BELTON — The first time Devontae Moore tried to squat 600 pounds he fell and the bar hit him on his head.
He laughs about it today.
For Moore, that failed attempt was two years and numerous personal records ago, and Saturday, he continued his warmup — as his coach, Mike Bloesch, put it — for state, setting a Tiger Invitational record by squatting 750 pounds at Lake Belton Middle School.
“I knew I was going to get it,” said Moore, a senior at Temple. “Right now, all I’m working on is just beating the records to where they can’t be touched so people can still know who I am when I leave.”
Moore, also a 5-foot-11, 330-pound offensive lineman for the Wildcat football team, is well on his way to accomplishing that feat.
His squat Saturday was 25 pounds short of his personal record, which he performed at state last year, where he placed sixth. On Saturday, he also did a personal-record bench press of 500 pounds.
In a meet that included teams from Temple, Belton, Copperas Cove, Waco Midway and Georgetown, Moore was the perfect example of what entices many competitors to push themselves past painful limits to squat, bench press and dead lift unfathomable amounts of weight on a weekly basis.
“You’re competing against yourself and then you’re also competing against others,” Bloesch said. “That’s the thing I like about powerlifting is these guys almost get addicted to breaking their own records every week.”
While Bloesch said many sports, including football, softball and volleyball, treat powerlifting as an extension of the program, meets like the Tiger Invitational aren’t just typical lifting sessions.
In the bench press, for example, competitors must lift the weight off the rack, lower it to their chest and pause until an official says, ‘press.’ Once the press is complete, the competitor must hold the barbell in the air until the official says, ‘rack.’ Then and only then can they re-rack the weight.
The tedious process can make it difficult for even the strongest of lifters.

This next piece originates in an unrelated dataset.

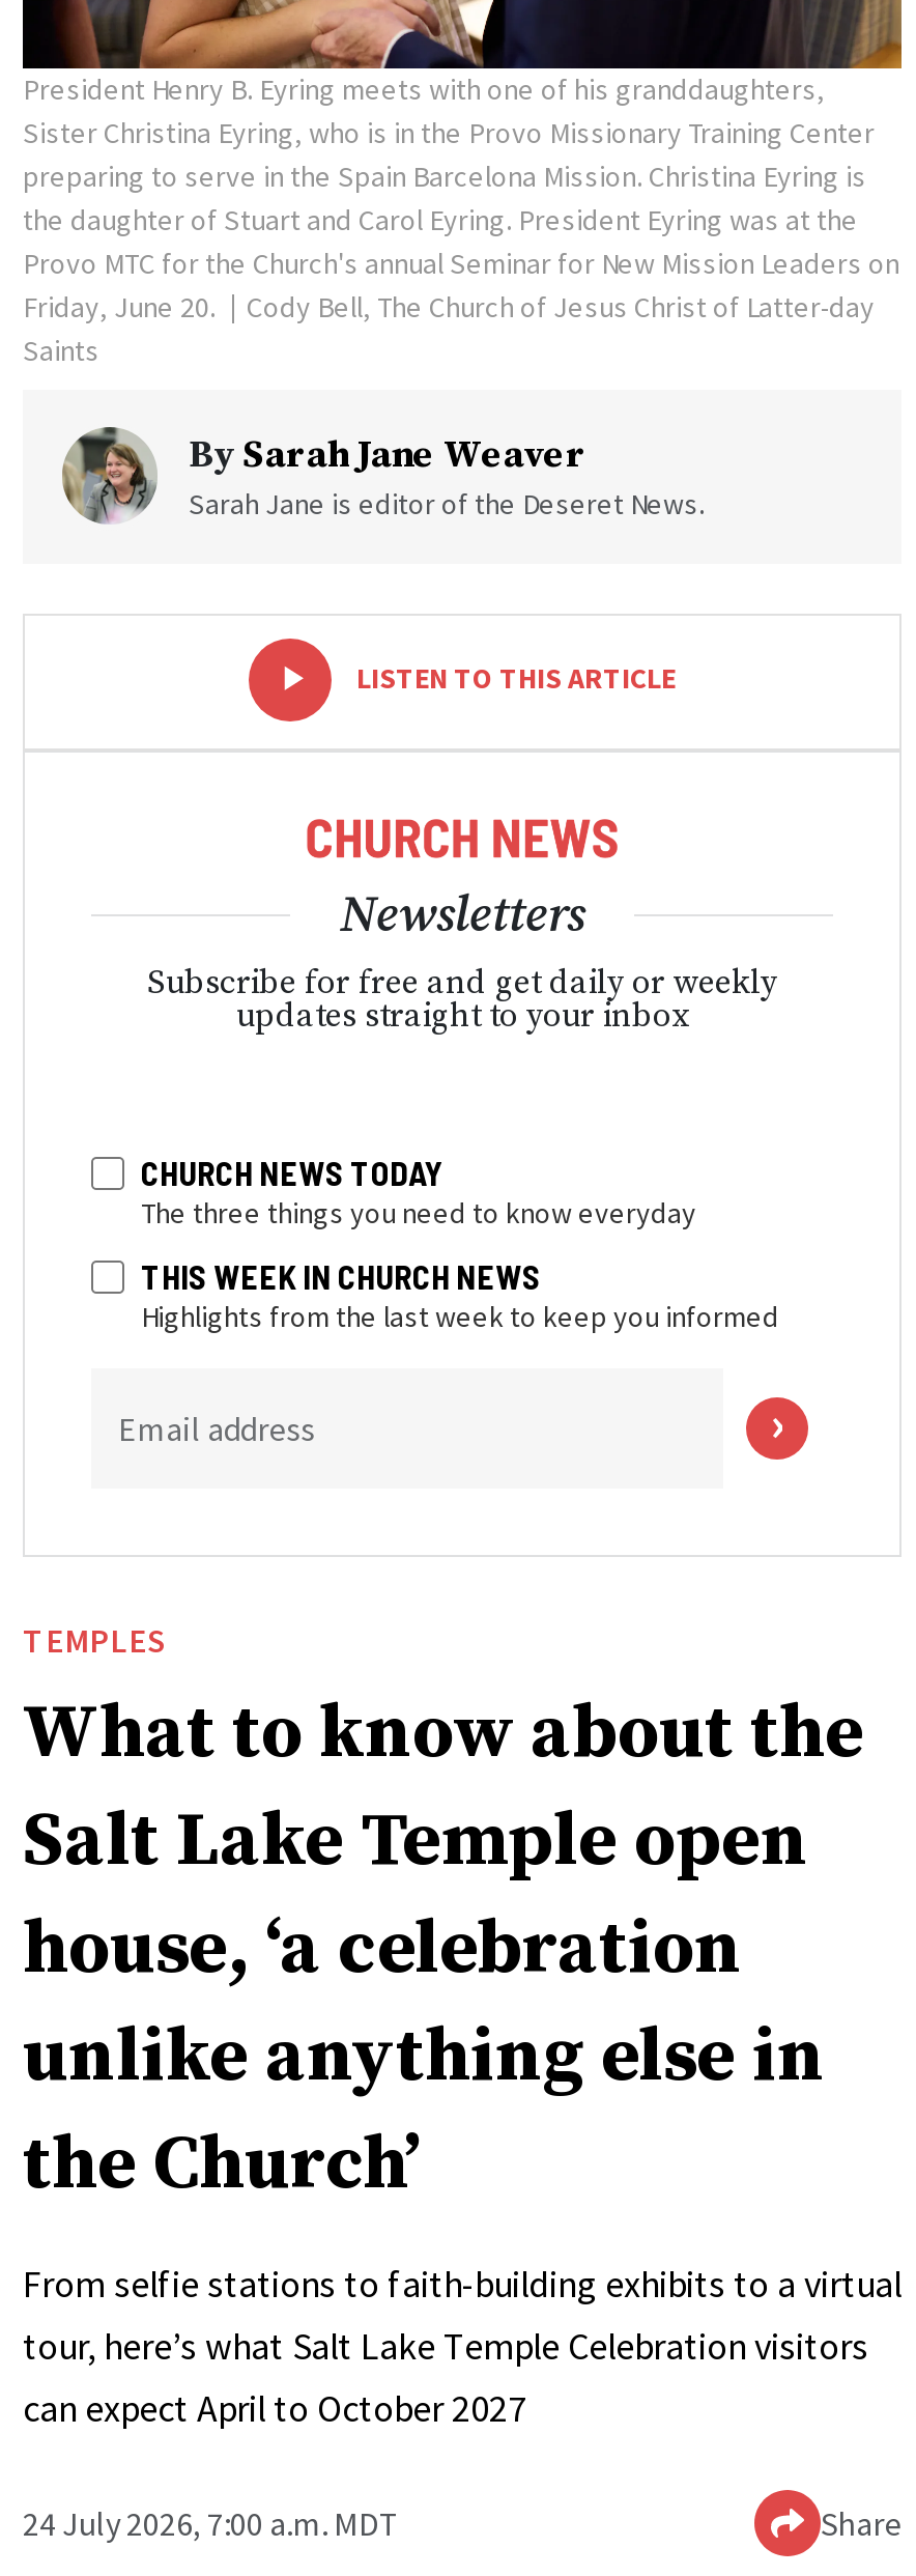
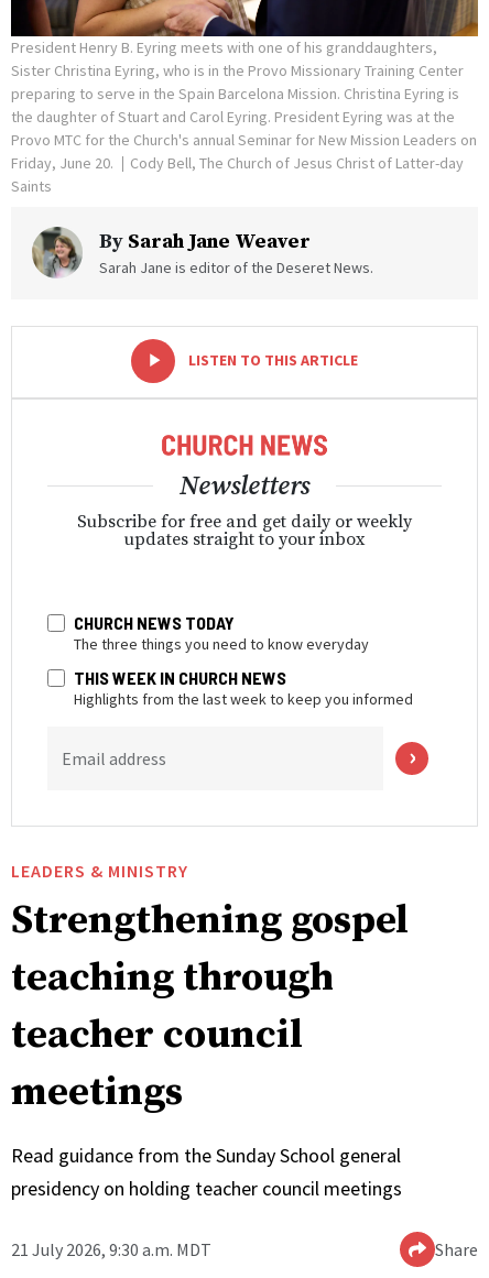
[23,1619,864,2212] TEMPLES | What to know about the | Salt Lake Temple open | house, ‘a celebration | unlike anything else in | the Church’ -> [11,860,409,1117] LEADERS & MINISTRY | Strengthening gospel | teaching through | teacher council | meetings
[23,2260,901,2432] From selfie stations to faith-building exhibits to a virtual | tour, here’s what Salt Lake Temple Celebration visitors | can expect April to October 2027 -> [11,1143,402,1201] Read guidance from the Sunday School general | presidency on holding teacher council meetings
[23,2503,400,2544] 24 July 2026, 7:00 a.m. MDT -> [11,1238,211,1260] 21 July 2026, 9:30 a.m. MDT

“If you’ve got dead weight just sitting on your chest you can’t bounce it off,” Moore said of the bench. “You’ve got to let it just sit there for a minute.”
But for teammate Xavier Bryant, a 5-8, 223-pound senior who also set a meet record at the time with a bench press of 400 pounds, the lifts can only be as hard as you make them.

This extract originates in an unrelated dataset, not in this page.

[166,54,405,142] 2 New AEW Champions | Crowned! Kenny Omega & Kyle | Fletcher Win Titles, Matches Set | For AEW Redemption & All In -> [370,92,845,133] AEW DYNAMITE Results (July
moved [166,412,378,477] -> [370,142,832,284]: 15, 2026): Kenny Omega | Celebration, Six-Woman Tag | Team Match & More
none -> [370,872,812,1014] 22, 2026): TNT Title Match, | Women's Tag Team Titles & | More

“It’s mental,” said Bryant, who also played offensive line at Temple. “If you get under a weight and think you can do it, you can do it.”
Putting on the meet can also be a tedious process, as Belton boys coach Levi Steele can attest. When Steele wasn’t zipping around the Lake Belton gym coordinating events, he was announcing the meet schedule over the PA system or helping take down and set up racks.
“It’s just organization,” Steele said, “just keeping people going because a lot of things are involved in it between spotters, loaders, judges, volunteer workers. It takes a lot of people because the sport’s not making enough money to fund all the people that you have, so you’re trying to break even at best.
“So, you’ve got to get volunteer workers, and none of them have ever really been to a powerlifting meet, so you’re training them up on the run.”
But overall, the Invitational ran smoothly Saturday, just a bit behind schedule.
Moore, however, is right on schedule as Bloesch and his staff are hoping he is able to squat 800 pounds by the time of the state meet.
“I’m doing it next week,” Moore said with a smile. “They’re going to try to hold me back, (but) I’m doing it next week.”
If Moore is able to reach his goal of 800 pounds by state, then the state record of 830 pounds won’t be far out of reach.
But for Saturday, Moore was pleased with his performance, as were the rest of his teammates who competed Saturday.
And it didn’t hurt to leave a few Temple names at the top of the Tiger Invitational record book either.
“It feels great to know that we come to our rivals over the river and can beat them,” Bryant said.